Smoot also likes that the team will be asking for fans' opinions on the name. Everyone should have their vote, Smoot said, and he thinks including fans will make them feel more involved in the process. Smoot already has an idea on what the team should call itself after the 2020 season: the Red Wolves.
"It allows us to keep the burgundy and gold," Smoot said. "It allows the fanbase to keep the 'HTTR.' It fits all the bills, it checks all the boxes and I could just see...80,000 people howling like wolves."
Former Washington running back Brian Mitchell doesn't like to get caught up in team names.
Playing for a team is about representing a city or region, he said, so he always viewed himself as playing for Washington during his 10 years with the team.
"As I think back on my career, I played for pride," Mitchell said. "I played for my teammates; I played for the people that believed in me. The era changed, in a sense, but it's still that same whole deal, and I can just add that to my book. It's just a new chapter for the same story that's been told."
In addition to the new name, the team revealed new uniform concepts featuring Allen, Haskins Landon Collins, Daron Payne, Ryan Kerrigan and Chase Young. The word "Washington" is displayed across the front of the burgundy and gold jerseys. The helmets will also retain the burgundy color, but will now feature gold numbers on each side.
The look is similar to what Allen wore at the University of Alabama, which he said is "unique."
Haskins also likes the new "throwback" uniforms, but he said it doesn't matter to him what they wear; he just wants to play. He does, however, like that the burgundy and gold are still the primary colors.
"The color scheme is something that we've always loved, especially in the DMV area," Haskins said. "It's always close to our hearts. I'm excited to put them on and represent the area."
Kerrigan, who has been with the team since 2011, said he has always felt numbers on the sides of helmets were a "clean look," and he is "pumped" to put on the new uniforms this season.
Kerrigan acknowledges that he will be in a new era of football in Washington once he puts on the jersey for the season opener against the Philadelphia Eagles. After being with the team for nine seasons, he feels fortunate that he gets to be a part of the transition.
"I think it's going to be a nice change," he said. "It's something our region and fans can be proud of moving forward."
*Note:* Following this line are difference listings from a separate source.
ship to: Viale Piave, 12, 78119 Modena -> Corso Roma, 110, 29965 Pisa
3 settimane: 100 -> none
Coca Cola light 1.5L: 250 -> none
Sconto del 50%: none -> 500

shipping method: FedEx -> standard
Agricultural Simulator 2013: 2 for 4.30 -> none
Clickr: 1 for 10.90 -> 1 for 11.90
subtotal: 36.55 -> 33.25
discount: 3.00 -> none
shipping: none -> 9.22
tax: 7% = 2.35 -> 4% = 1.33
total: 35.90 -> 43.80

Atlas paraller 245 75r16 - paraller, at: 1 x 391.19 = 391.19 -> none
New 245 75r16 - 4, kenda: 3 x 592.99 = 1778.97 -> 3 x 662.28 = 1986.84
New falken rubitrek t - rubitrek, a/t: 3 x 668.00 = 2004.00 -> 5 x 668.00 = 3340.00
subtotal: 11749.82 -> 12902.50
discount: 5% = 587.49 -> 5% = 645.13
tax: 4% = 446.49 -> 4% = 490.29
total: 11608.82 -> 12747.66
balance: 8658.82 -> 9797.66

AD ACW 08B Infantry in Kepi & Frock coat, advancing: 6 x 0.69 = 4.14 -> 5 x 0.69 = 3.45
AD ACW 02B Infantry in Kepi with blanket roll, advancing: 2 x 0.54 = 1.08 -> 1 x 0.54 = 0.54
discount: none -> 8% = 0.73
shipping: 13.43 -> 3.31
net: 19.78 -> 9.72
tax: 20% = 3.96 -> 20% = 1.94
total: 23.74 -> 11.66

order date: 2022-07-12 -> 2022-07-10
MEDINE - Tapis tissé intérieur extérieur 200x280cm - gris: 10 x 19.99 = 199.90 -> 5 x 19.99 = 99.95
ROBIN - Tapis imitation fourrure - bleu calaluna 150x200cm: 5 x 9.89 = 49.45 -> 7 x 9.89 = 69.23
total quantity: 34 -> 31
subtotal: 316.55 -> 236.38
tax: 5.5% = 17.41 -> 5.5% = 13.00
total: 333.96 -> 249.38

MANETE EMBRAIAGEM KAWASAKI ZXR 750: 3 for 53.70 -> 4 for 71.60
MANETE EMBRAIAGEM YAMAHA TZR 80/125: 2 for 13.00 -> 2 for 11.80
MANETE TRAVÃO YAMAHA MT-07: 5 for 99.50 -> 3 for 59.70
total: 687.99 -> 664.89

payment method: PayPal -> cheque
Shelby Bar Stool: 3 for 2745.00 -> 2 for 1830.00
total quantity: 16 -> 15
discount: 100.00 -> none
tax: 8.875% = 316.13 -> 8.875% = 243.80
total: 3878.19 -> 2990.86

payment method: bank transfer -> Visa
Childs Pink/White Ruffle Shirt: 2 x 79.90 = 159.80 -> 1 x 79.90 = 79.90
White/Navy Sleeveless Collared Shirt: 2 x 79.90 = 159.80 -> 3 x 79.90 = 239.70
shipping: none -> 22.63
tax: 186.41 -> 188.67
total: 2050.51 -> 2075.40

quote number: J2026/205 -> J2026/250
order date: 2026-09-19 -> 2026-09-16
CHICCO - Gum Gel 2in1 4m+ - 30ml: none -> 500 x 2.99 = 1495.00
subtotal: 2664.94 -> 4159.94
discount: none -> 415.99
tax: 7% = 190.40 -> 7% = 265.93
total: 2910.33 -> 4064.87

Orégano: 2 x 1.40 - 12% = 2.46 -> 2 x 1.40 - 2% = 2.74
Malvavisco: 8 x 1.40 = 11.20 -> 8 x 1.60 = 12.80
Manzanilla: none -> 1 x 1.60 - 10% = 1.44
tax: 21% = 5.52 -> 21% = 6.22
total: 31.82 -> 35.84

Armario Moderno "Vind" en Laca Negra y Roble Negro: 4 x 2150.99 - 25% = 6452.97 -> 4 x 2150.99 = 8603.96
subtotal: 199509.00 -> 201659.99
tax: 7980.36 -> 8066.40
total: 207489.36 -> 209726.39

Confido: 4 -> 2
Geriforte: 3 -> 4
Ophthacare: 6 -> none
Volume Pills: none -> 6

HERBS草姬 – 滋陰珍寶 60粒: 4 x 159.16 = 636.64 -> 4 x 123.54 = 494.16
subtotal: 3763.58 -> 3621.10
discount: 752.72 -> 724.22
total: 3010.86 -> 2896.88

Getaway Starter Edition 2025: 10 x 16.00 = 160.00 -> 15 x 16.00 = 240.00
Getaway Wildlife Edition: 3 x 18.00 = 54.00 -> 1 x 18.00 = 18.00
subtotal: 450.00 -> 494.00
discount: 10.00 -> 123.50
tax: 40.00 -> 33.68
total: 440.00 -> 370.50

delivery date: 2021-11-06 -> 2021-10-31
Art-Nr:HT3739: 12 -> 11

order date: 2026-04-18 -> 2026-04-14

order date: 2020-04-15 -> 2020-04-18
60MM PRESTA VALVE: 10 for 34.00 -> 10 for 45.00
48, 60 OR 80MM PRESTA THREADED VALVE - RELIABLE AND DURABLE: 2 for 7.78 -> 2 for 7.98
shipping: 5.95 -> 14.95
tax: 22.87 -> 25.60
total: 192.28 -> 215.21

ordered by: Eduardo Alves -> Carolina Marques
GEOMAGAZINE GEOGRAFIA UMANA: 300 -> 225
Kerrigan also feels the decision to change the team name was the right decision. He felt it would have been "a big undertaking" to find a new name and mascot. The decision, Kerrigan said, allows for the team to move forward and thoughtfully come up with a name.
"The team has always been about the franchise rather than just the nickname," he said. "That's why I feel like being the Washington Football Team is actually kind of a cool thing. … It brings us together under one name of being Washington."
Young, who just signed his contract with the rest of the 2020 draft class, has a similar outlook to Allen. He said they could have named the team anything; his outlook on his rookie season would not have changed.
"Just trying to stay prepared and trying to stay ready for that day when we show up on the field," he said.
As far as the uniforms are concerned, Young said it's a "sharp, tight, firm look."
"It doesn't do too much," he said. "It's just perfect."
It's apparent that despite all the excitement, the players are ready to start playing football again. They're excited about the changes, but their primary focus is moving towards the 2020 campaign after an unprecedented offseason.
"Right now," Young said, "I'm just ready to play ball."